Из кварталов Лондона её, естественно, привлекал больше всего Бейсуотер. Никто не знал лучше тёти Кэрри, что Бейсуотер «видел, лучшие времена», а она ведь несколько гордилась тем, что тоже знавала эти лучшие времена.
Остатки аристократического величия Бейсуотера будили сентиментальный отзвук в её сердце и заставляли её склонять голову со смирением, не лишённым приятности. К тому же Линден-Плэйс было такое подходящее место: весною деревья здесь зеленели так нежно и пленительно на фоне линяло-жёлтой штукатурки старых домов, а улица одним концом упиралась в церковь, которая создавала должную атмосферу и приносила сердцу утешение. Тётушка Кэрри в последнее время стала ещё набожнее, и утренние и вечерние службы в церкви св. Филиппа, которые она усердно посещала, часто исторгали из её глаз сладостные слезы. С колокольни летел ввысь чистый и тонкий звон колоколов, на улице весело кричал развозчик молока, и из нижних этажей разносился запах жарившейся баранины. Дом миссис Гиттинс, № 104, в котором после тщательного обследования тётушка Кэрри выбрала себе комнату, имел в высшей степени почтенный вид, и ванна была всегда чистая, хотя эмаль во многих местах треснула и откололась. Опустив в щель автоматической газовой колонки монету в два пенса, вы получали отлично нагретую воду, и, как и полагается в приличных домах, стирка в ванной комнате, была строго запрещена. Население дома миссис Гиттинс состояло исключительно из пожилых дам, если не считать одного молодого индуса, студента-юриста. Но даже и он, несмотря на то, что был цветнокожий, соблюдал в ванной безупречную чистоту.
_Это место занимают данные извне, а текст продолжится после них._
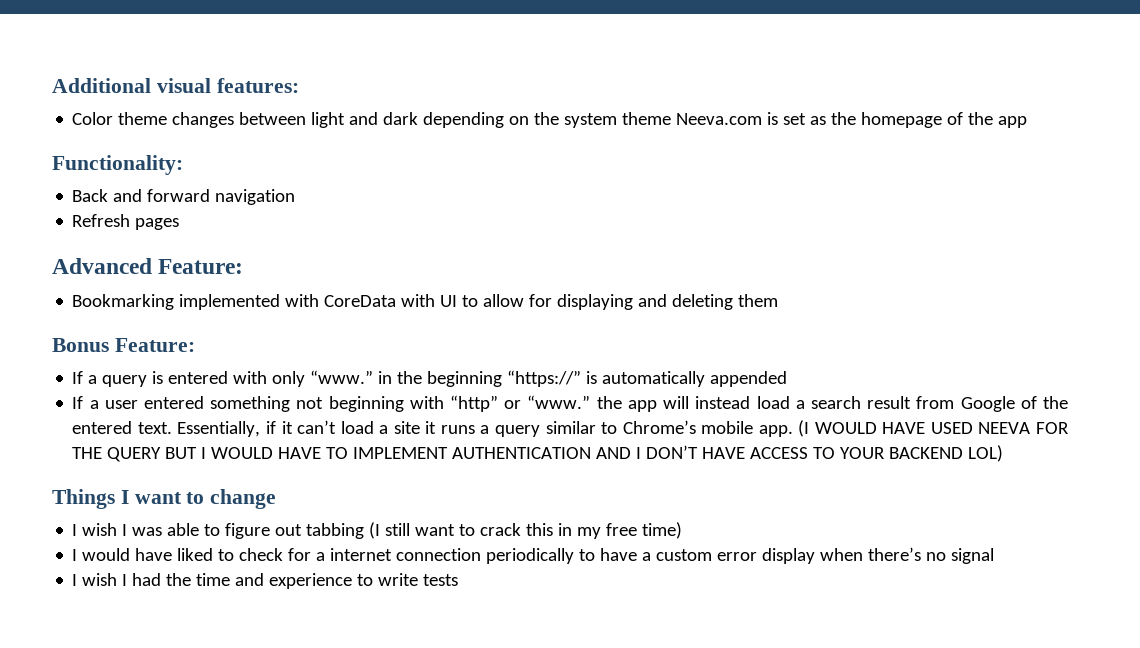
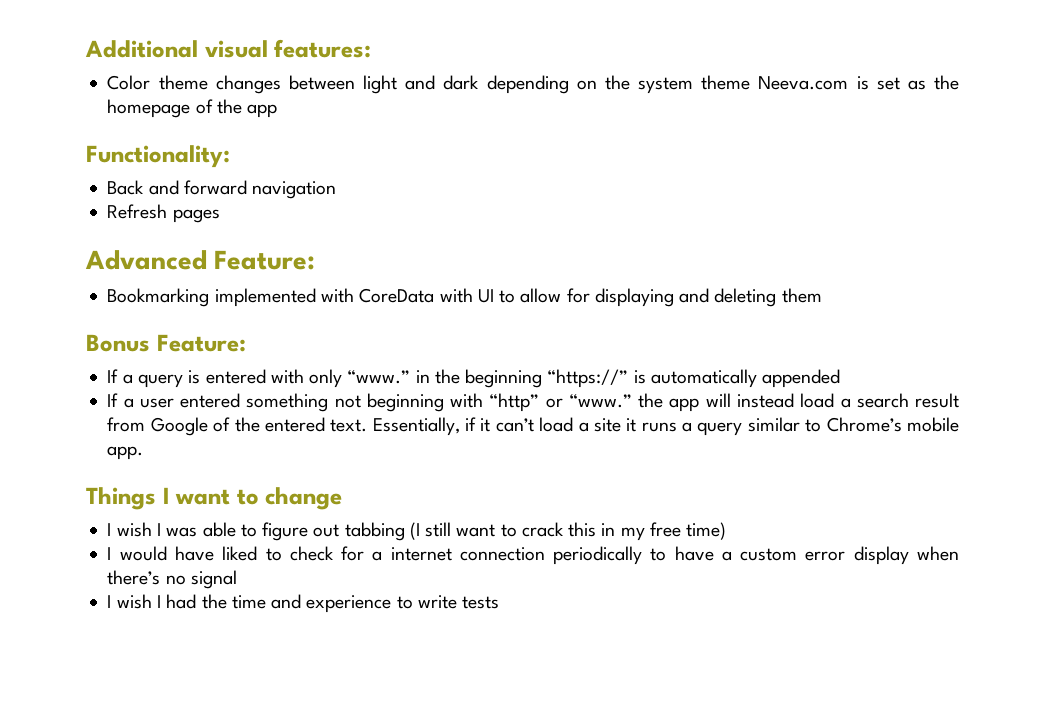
[798,420,1069,437] [72,445,1004,462] (I WOULD HAVE USED NEEVA FOR THE QUERY BUT I WOULD HAVE TO IMPLEMENT AUTHENTICATION AND I DON’T HAVE ACCESS TO YOUR BACKEND LOL) -> (144, 453) none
Думая о многочисленных удобствах своего жилища, тётя Кэрри отвернулась от окна и обозрела комнату. Здесь она чувствовала себя уютно, окружённая всеми своими вещами, своими сокровищами. Какое счастье, что она никогда в жизни ничего не выбрасывала! Теперь комната вся обставлена и украшена дорогими её сердцу вещами. На столе — модель швейцарского шале, которую Гарриэт привезла ей из Люцерна сорок лет тому назад; резьба чудесная, а внутри — крошечные коровки. И подумать только, что однажды она чуть не отослала эту модель на благотворительный базар в Сент-Джемсе! А вот на ручке звонка, над мраморной полкой камина, висят три открытки, которые Артур прислал ей когда-то из Булони и которые она много лет тому назад сама вставила в картонные рамочки. Ей всегда нравились эти открытки, на них такие весёлые краски, ну и, конечно, иностранные марки, которые так и остались на оборотной стороне, со временем могут иметь некоторую ценность. А на другой стене — её собственная работа, выжигание по дереву, сделанное для дорогой Гарриэт четырнадцать лет тому назад. Очень хороши стихи, которые начинаются так: «Великий день, когда впервые ты узрела свет», и выжигание: ведь, она в своё время считалась мастерицей в этом деле.